◆ Task prompt ◆
Count the lines in the following data that include "Mono". Please write only the number.

______

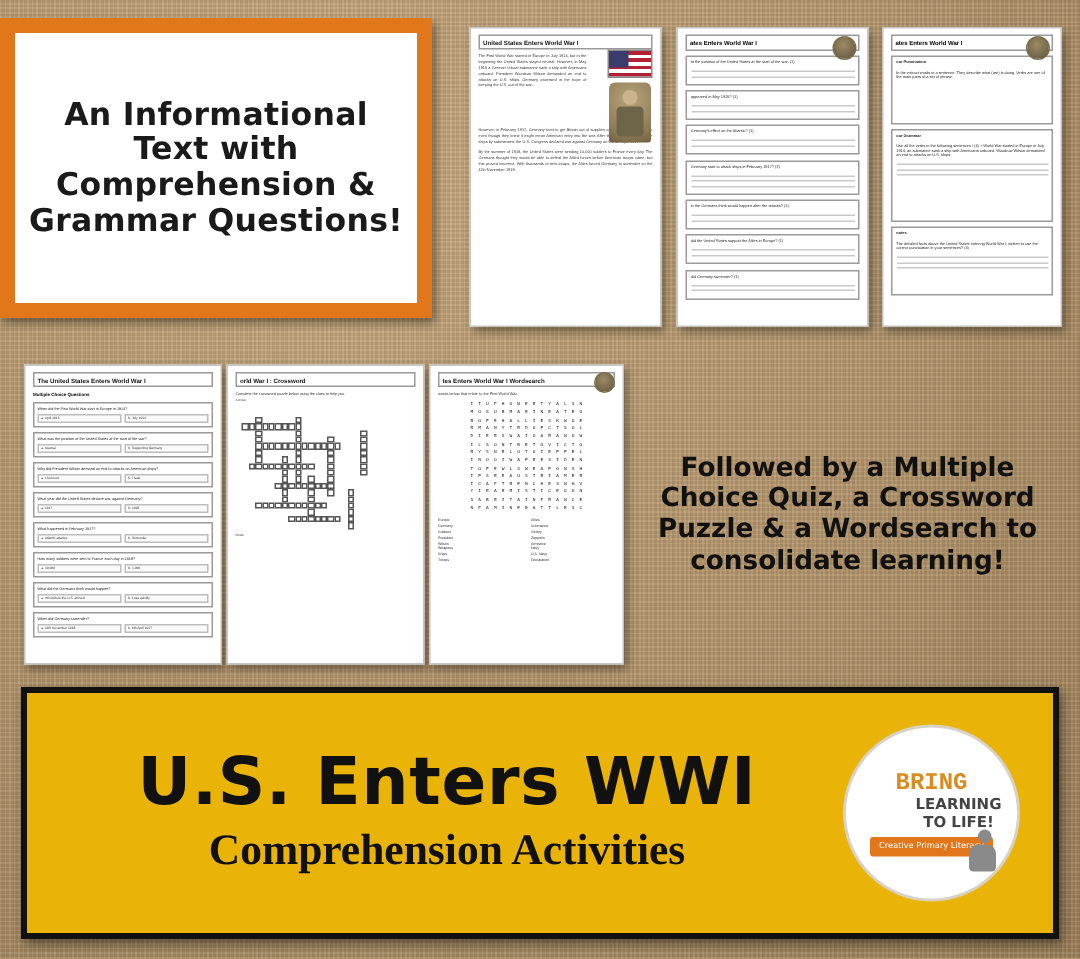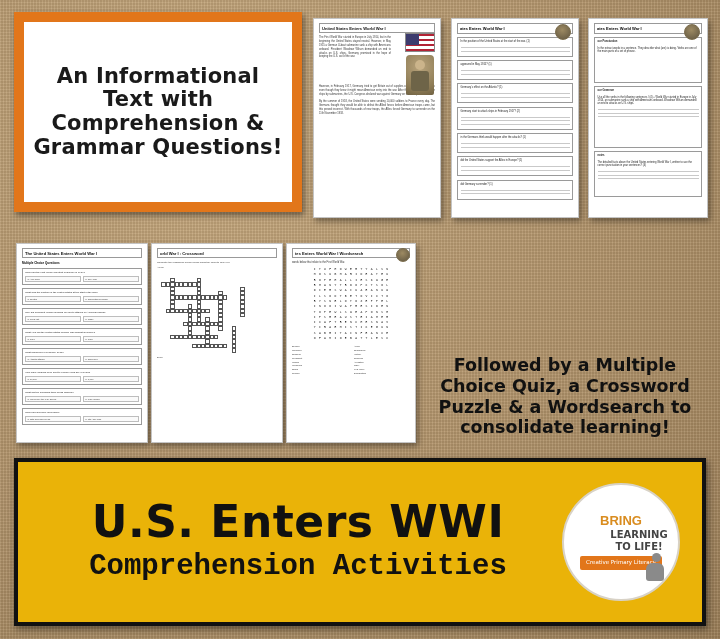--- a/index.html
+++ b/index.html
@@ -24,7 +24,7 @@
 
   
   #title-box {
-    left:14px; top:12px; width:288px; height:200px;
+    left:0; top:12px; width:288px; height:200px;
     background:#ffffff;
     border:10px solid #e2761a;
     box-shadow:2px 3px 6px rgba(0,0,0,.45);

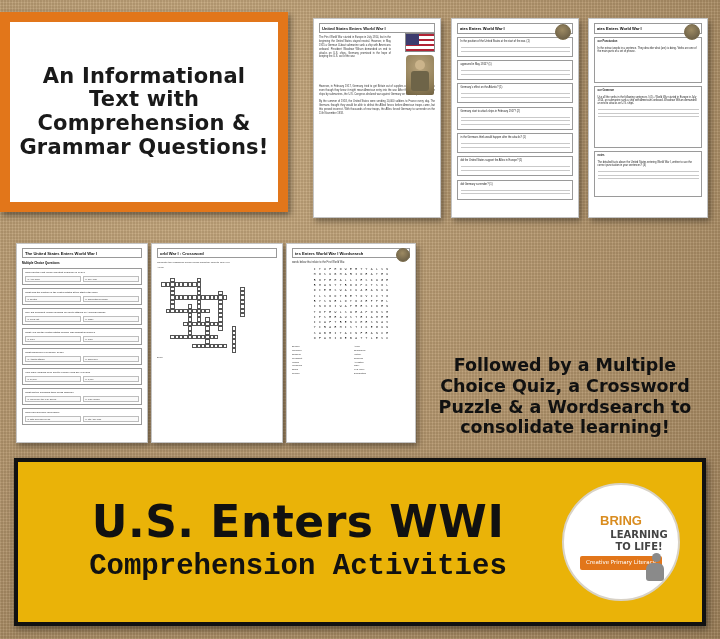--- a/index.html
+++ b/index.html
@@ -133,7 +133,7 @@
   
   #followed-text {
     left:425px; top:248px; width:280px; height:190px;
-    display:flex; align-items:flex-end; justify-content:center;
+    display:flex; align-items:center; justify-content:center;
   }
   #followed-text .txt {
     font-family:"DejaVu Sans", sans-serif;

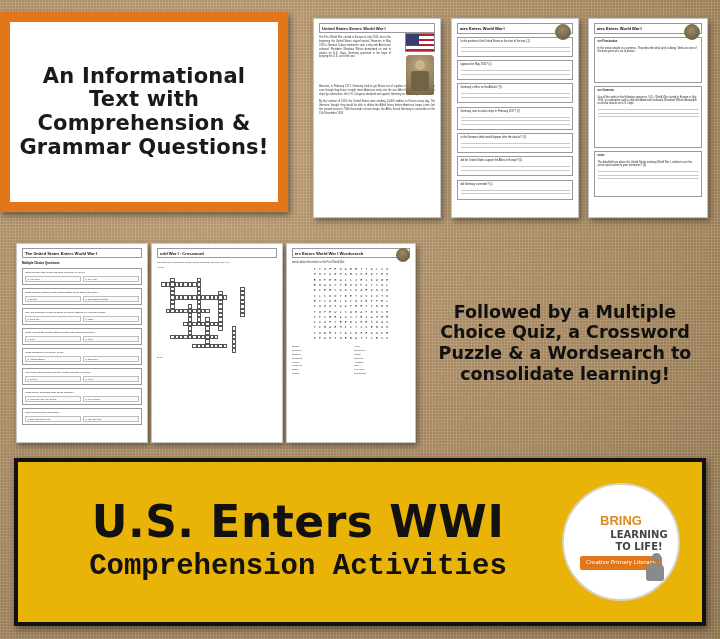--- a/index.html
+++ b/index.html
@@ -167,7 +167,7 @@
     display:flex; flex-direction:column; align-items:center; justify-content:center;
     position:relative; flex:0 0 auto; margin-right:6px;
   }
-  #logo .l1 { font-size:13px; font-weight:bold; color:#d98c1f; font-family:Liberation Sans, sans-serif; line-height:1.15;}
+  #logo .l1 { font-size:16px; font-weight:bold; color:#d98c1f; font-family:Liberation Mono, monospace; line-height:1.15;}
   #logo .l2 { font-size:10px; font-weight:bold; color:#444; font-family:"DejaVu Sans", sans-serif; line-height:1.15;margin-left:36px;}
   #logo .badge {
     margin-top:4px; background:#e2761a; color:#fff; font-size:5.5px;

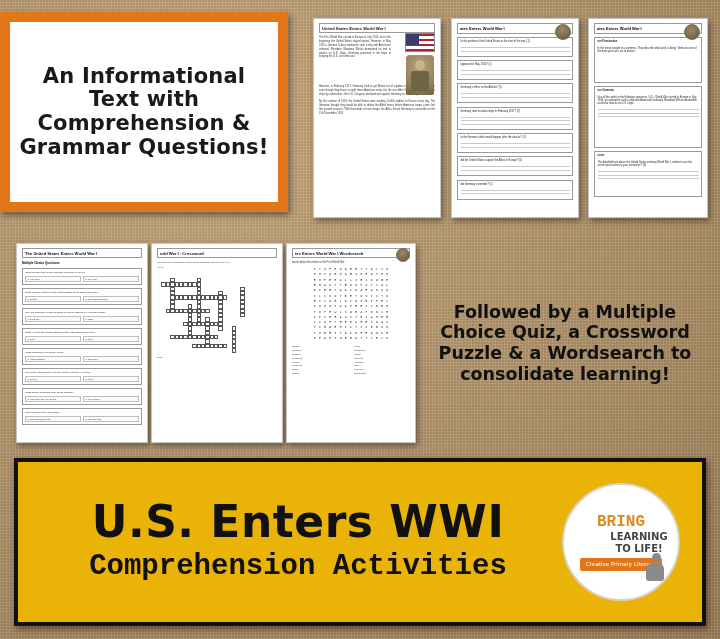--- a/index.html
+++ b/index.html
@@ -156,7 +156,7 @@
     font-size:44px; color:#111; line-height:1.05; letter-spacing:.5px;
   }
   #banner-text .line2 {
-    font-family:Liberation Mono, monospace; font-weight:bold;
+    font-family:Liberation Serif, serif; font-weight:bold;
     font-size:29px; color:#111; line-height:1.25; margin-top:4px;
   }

______

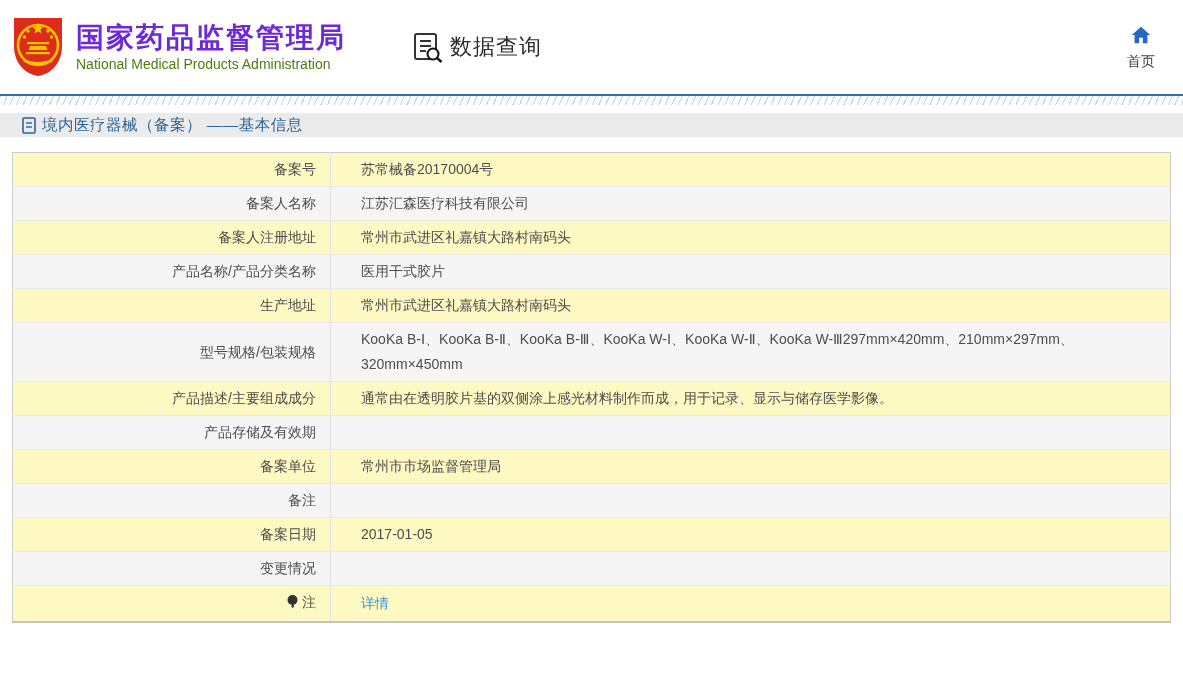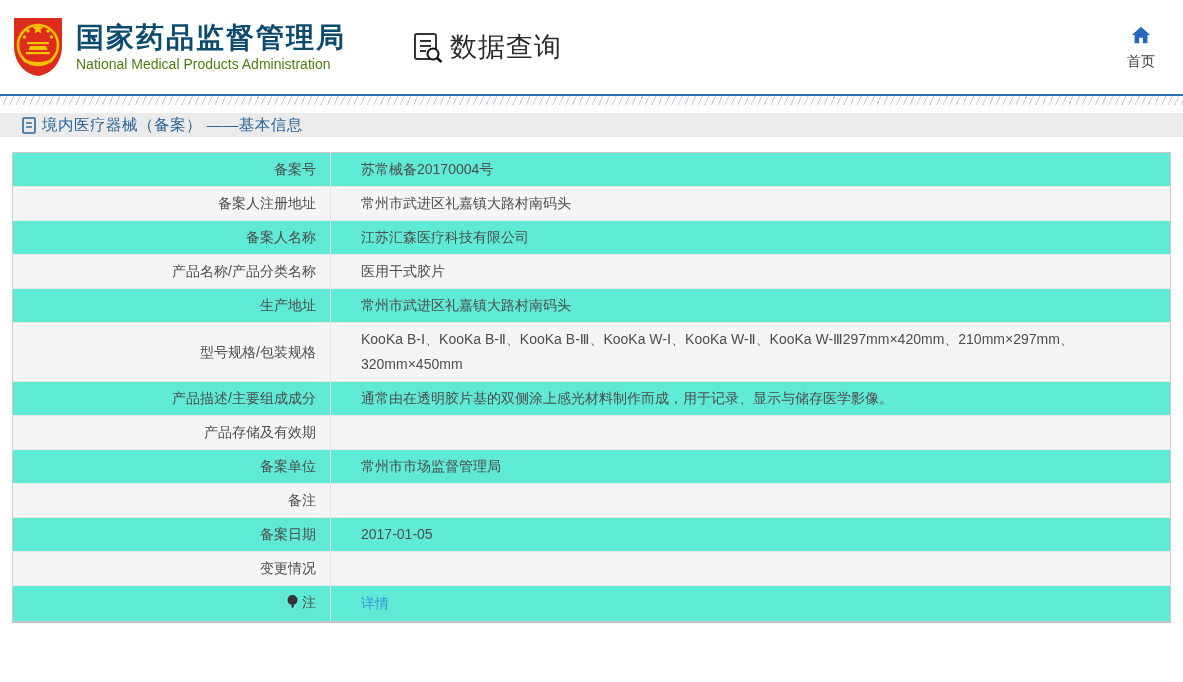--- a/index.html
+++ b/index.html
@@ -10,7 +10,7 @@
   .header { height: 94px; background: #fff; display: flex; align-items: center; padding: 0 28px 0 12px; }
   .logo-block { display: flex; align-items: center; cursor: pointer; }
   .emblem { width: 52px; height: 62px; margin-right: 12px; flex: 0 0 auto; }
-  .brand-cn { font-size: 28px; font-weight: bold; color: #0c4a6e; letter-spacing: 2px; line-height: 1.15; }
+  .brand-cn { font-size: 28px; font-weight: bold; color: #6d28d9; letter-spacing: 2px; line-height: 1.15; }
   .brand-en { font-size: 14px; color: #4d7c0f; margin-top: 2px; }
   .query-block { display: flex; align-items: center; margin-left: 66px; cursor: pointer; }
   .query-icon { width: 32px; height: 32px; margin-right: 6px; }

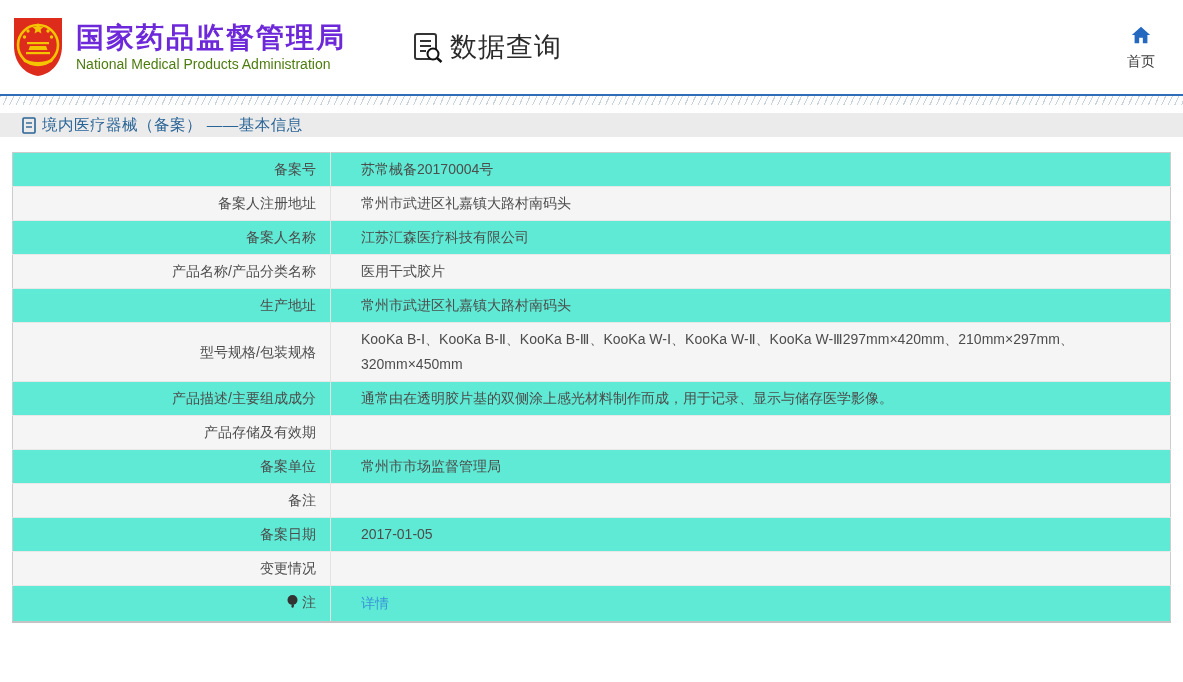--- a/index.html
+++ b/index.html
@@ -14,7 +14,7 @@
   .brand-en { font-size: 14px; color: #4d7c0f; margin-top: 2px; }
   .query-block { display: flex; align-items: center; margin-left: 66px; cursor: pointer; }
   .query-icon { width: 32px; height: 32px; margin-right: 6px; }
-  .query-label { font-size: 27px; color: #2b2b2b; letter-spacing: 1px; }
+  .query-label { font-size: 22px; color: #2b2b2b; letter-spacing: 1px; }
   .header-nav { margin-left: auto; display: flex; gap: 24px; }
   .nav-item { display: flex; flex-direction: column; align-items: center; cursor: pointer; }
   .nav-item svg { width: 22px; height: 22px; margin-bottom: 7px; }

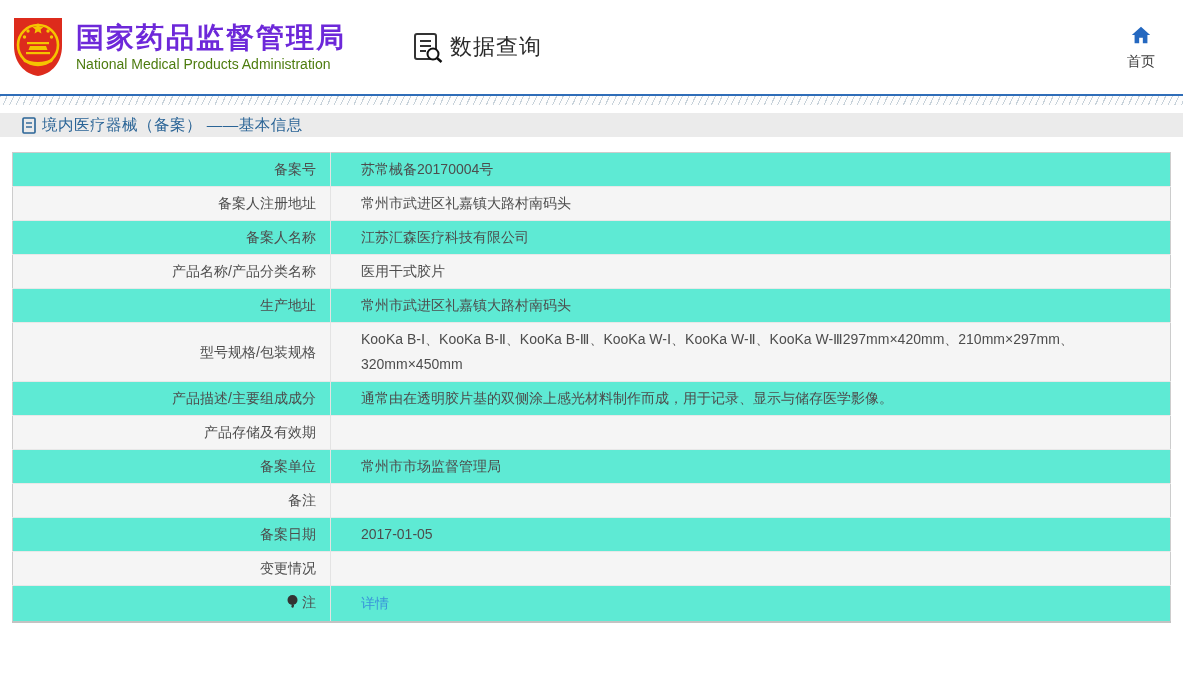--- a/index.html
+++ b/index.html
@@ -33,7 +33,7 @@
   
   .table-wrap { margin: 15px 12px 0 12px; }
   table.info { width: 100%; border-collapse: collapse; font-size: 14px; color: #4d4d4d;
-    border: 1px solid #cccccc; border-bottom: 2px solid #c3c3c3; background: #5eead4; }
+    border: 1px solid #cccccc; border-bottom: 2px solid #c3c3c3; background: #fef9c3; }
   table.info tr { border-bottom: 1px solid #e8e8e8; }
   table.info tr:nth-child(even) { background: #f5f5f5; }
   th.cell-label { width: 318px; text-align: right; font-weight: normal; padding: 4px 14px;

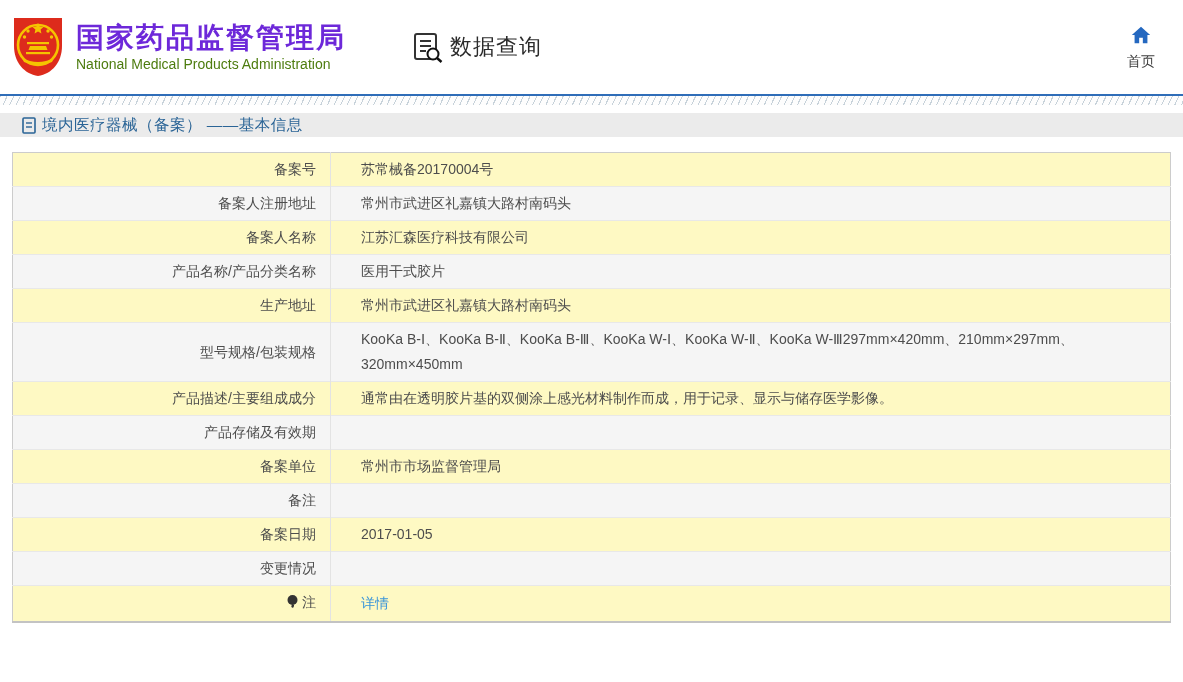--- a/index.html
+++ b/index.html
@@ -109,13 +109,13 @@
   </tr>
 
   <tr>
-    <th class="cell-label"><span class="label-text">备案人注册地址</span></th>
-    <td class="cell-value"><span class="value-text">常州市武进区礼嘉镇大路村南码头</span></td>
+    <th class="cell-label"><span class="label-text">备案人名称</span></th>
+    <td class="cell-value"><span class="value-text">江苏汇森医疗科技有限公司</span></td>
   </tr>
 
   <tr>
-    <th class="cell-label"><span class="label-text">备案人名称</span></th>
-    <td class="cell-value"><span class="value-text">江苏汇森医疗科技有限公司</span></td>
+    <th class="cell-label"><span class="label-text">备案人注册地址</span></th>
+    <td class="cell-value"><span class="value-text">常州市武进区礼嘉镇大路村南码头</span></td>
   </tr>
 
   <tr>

______

◆ Answer for this exercise ◆
2